Exercise instructions: Those lines of the material below that fall between its first line and the line with "[74,444,269,458] Outdated screenshots", both included, are to be repeated exactly.

Material shown:
******************************

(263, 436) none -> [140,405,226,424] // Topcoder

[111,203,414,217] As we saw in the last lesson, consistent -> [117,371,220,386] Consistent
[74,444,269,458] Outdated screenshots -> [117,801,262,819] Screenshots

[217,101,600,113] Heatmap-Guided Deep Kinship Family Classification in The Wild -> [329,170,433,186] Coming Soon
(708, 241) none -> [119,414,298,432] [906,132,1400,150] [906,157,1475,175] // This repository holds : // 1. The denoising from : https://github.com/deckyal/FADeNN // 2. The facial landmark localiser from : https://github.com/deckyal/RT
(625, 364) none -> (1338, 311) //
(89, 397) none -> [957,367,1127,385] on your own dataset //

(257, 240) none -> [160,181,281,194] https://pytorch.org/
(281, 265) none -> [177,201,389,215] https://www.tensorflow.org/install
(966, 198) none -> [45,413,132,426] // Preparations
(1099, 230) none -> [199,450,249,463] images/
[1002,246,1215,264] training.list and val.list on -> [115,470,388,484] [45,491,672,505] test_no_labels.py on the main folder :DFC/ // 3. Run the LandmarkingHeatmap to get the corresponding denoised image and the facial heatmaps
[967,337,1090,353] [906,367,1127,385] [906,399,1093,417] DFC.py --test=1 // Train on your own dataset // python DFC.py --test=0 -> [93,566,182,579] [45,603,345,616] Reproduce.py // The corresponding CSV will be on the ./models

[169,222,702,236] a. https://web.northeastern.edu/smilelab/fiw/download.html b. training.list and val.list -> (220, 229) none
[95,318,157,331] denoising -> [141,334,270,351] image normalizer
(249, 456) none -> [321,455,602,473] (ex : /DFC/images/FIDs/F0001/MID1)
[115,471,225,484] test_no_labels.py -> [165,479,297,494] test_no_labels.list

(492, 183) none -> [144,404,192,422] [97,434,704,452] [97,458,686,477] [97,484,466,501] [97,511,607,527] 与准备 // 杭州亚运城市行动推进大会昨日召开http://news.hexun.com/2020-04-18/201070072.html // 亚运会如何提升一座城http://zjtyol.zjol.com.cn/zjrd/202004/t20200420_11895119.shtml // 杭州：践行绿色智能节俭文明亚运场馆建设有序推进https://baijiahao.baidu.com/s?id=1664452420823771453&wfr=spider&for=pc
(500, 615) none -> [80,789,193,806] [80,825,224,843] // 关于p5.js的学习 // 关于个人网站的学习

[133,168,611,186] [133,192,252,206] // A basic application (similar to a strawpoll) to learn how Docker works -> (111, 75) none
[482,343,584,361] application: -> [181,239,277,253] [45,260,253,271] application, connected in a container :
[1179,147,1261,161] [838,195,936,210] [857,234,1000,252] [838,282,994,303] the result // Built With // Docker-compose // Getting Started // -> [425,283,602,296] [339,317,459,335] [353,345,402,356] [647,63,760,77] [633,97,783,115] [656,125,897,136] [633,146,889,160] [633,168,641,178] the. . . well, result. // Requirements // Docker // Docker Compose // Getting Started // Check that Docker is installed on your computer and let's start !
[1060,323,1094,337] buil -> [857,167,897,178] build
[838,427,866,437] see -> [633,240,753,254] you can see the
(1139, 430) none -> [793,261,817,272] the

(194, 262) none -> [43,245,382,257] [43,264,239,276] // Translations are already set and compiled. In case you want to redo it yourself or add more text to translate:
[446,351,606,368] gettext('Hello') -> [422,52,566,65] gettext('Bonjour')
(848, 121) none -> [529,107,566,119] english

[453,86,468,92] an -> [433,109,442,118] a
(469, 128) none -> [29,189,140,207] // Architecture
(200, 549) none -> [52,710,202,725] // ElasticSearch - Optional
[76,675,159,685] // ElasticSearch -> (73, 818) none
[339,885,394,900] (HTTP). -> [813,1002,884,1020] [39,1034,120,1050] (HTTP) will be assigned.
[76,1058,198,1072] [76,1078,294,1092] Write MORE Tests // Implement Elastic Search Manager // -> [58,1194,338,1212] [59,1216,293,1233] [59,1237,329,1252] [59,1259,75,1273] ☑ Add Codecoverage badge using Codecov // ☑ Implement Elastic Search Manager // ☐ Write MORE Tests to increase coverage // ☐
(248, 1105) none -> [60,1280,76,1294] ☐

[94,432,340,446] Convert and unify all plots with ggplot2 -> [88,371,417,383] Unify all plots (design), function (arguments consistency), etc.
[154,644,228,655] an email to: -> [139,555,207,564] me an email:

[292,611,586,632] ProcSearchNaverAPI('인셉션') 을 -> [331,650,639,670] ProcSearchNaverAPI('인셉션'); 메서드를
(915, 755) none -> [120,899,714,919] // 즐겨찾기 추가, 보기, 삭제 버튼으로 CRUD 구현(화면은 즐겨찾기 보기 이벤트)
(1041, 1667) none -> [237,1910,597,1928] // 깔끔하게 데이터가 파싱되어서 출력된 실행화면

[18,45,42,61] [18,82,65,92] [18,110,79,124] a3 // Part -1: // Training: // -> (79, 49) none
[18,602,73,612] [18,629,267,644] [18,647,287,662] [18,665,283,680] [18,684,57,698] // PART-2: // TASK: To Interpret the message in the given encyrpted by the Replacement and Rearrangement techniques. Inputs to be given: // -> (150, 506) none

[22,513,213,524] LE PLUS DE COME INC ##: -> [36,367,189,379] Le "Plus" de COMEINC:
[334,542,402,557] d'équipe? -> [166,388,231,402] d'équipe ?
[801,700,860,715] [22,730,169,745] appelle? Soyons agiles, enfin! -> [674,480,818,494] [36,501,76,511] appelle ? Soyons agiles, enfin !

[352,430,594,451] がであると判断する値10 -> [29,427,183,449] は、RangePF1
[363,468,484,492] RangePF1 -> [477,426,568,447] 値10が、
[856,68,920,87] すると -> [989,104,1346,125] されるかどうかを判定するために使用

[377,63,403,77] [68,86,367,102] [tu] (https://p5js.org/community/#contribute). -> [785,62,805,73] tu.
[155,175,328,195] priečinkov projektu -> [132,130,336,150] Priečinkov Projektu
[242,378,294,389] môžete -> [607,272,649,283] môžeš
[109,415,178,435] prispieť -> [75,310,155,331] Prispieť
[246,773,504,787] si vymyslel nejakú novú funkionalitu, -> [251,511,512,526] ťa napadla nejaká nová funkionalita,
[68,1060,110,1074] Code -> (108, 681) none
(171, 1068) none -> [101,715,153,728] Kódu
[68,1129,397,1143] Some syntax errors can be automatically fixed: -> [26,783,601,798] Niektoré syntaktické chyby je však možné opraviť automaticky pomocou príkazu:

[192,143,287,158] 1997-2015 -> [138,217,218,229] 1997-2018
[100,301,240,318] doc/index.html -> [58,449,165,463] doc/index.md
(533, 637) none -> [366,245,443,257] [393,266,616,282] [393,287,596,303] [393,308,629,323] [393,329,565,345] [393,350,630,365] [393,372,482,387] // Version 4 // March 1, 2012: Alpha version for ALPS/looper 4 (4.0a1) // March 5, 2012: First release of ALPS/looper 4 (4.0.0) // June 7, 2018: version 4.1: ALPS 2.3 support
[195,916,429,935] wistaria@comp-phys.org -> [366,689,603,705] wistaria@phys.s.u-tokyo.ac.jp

******************************

Answer box:
(263, 436) none -> [140,405,226,424] // Topcoder

[111,203,414,217] As we saw in the last lesson, consistent -> [117,371,220,386] Consistent
[74,444,269,458] Outdated screenshots -> [117,801,262,819] Screenshots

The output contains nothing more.